Good luck, it is NOT easy to find bantams of high quality and we still have some work to do.
 
I have been watching this thread for a while, but was hesitant to post because I don't intend to show Welsummers or breed them for any purpose other than my own flock for replacement hens and roosters. BUT--I do want the beautiful Welsummer rooster which graced the Kellogg Cornflake box of my childhood, and I am reading that hatchery chicks are a poor examples. I don't want inferior chicks, even if I don't want to show them. What is a person like me to do? I will have a mixed flock of black Australorp, barred rock, buff orpington and Welsummers.
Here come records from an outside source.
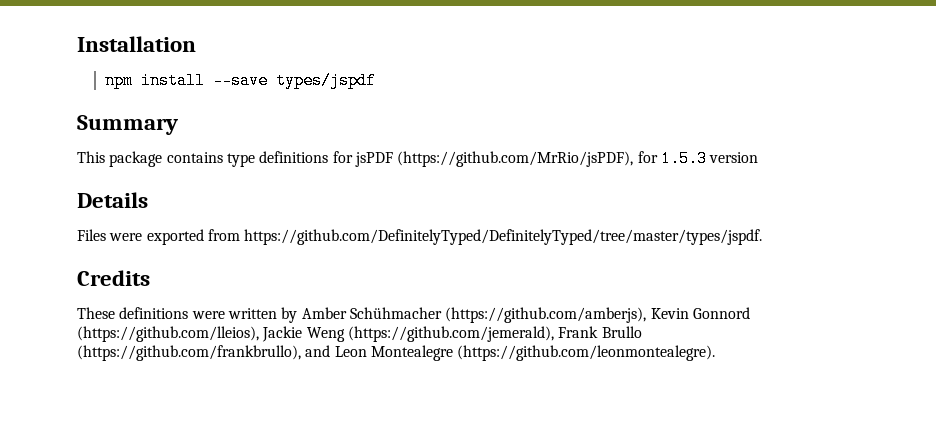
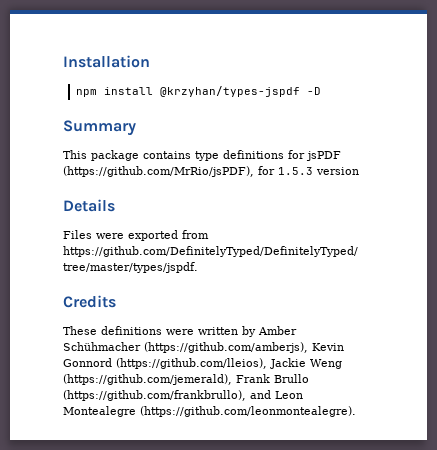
[212,72,376,89] --save types/jspdf -> [160,86,322,97] @krzyhan/types-jspdf -D

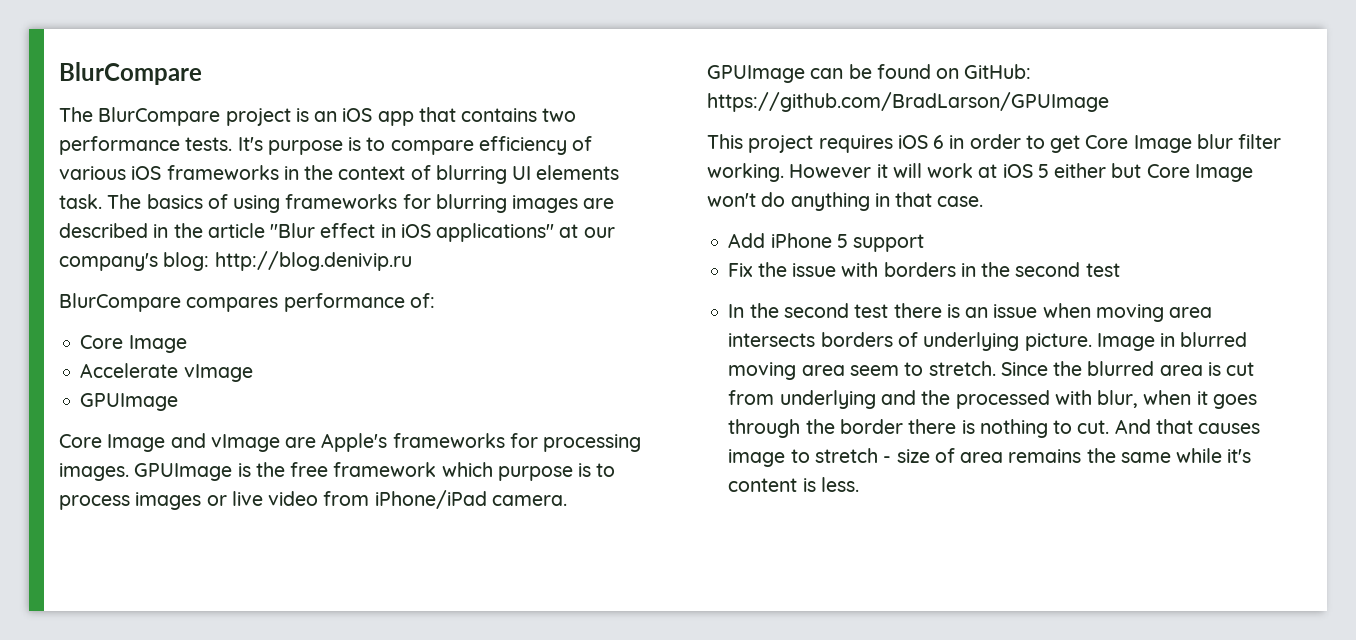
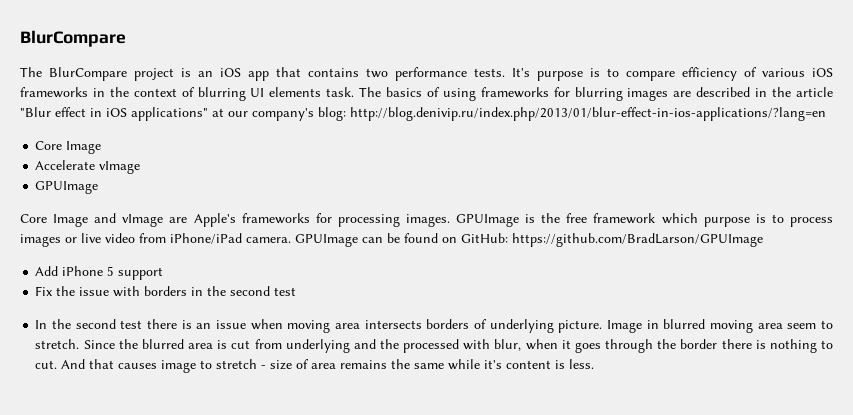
[214,251,412,271] [59,293,435,312] http://blog.denivip.ru // BlurCompare compares performance of: -> [350,107,826,121] http://blog.denivip.ru/index.php/2013/01/blur-effect-in-ios-applications/?lang=en
[707,134,1282,153] [707,163,1253,182] [707,192,984,211] // This project requires iOS 6 in order to get Core Image blur filter working. However it will work at iOS 5 either but Core Image won't do anything in that case. -> (763, 240) none

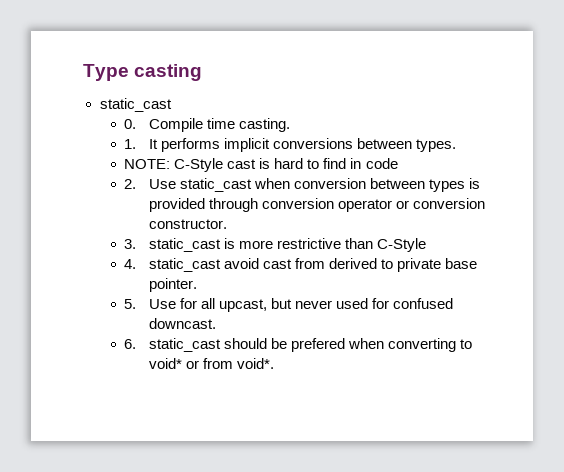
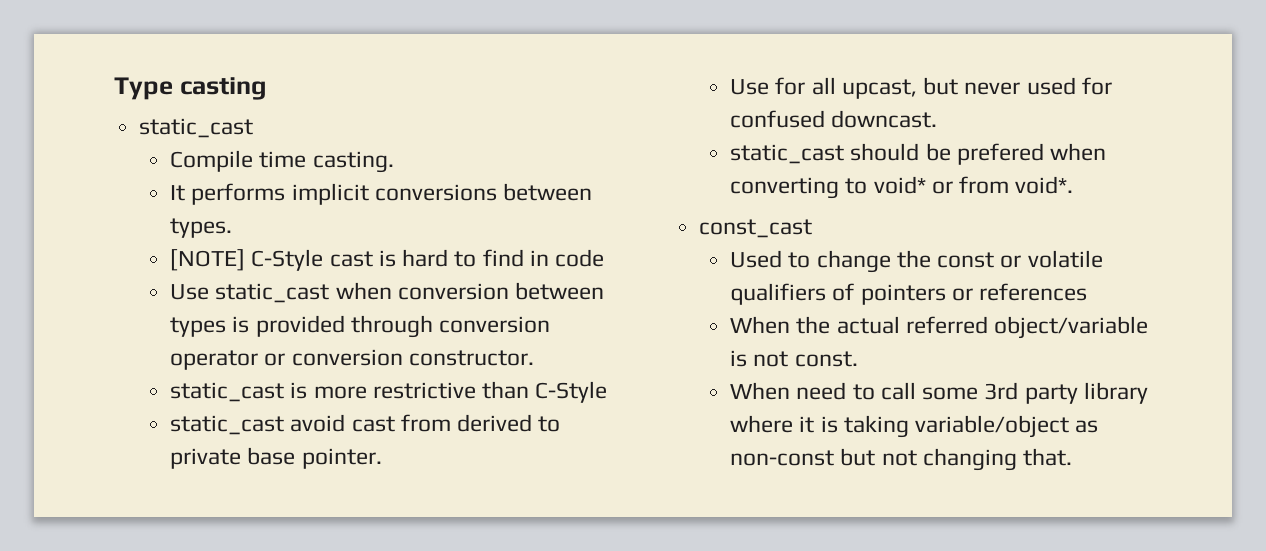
[124,119,137,129] 0. -> (254, 128) none
[124,139,137,149] 1. -> (394, 162) none
[124,159,171,169] NOTE: -> [170,249,246,271] [NOTE]
[124,179,137,189] 2. -> (604, 258) none
[124,239,137,249] 3. -> (534, 358) none
[124,259,137,269] 4. -> (608, 392) none
[124,299,137,309] 5. -> (382, 458) none
[124,339,137,349] 6. -> (938, 119) none
(274, 363) none -> [699,219,813,238] [730,250,1103,273] [730,283,1088,305] [730,316,1149,339] [730,350,858,367] [730,382,1148,404] [730,415,1099,438] [730,448,1073,471] // const_cast // Used to change the const or volatile qualifiers of pointers or references // When the actual referred object/variable is not const. // When need to call some 3rd party library where it is taking variable/object as non-const but not changing that.

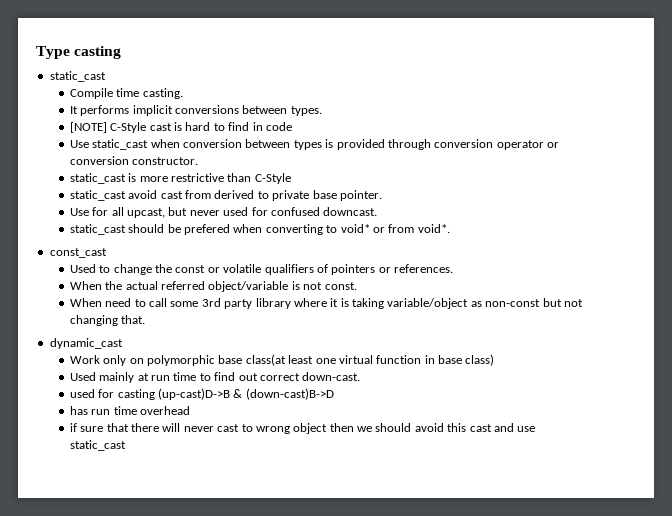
[979,283,1088,301] references -> [394,264,454,273] references.
(1073, 457) none -> [49,338,123,349] [69,354,495,366] [69,372,361,383] [69,388,334,400] [69,406,191,415] [69,423,536,434] [69,440,126,451] // dynamic_cast // Work only on polymorphic base class(at least one virtual function in base class) // Used mainly at run time to find out correct down-cast. // used for casting (up-cast)D->B & (down-cast)B->D // has run time overhead // if sure that there will never cast to wrong object then we should avoid this cast and use static_cast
My intentions are to keep about 10 total Welsummers.

I have had a hard enough time even finding a hatchery that carries Welsummers, much less finding someone who hatches 'good stock' locally. I am a member of Shenandoah Valley Poultry and Garden Club, organized by Pat Foreman, author of Chicken Tractor (with husband Andy Lee) and City Chicks and other poultry books, and we have many breeders in our club, but none breed Welsummers. Pat is retired now and only keeps a few heritage breed chickens, and none of them are Welsummers.

I am open to suggestion. Until reading this thread, I had intended on ordering from Estes Hatchery in the next couple of weeks. What are my options?